____ Available records

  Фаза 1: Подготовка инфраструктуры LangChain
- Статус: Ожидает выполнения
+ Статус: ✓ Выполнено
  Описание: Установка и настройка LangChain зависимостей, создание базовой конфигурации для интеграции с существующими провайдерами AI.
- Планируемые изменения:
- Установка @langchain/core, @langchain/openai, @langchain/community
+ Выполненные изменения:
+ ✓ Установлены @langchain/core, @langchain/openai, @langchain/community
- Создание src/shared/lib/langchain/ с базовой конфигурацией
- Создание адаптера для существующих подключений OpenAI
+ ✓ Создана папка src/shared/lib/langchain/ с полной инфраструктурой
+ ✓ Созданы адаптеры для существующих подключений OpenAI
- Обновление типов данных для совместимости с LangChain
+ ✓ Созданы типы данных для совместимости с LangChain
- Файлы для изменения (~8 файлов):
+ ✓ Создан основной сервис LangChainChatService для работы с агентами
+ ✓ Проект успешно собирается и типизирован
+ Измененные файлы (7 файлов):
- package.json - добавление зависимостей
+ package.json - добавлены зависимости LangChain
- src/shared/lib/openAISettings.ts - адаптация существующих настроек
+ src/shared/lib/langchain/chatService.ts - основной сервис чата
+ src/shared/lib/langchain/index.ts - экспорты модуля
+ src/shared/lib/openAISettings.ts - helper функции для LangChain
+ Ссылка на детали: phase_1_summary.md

________

● Work to be completed
Among the records above, how many lines carry the string "Созданы"? Reply with the number alone.

● Answer for the task
2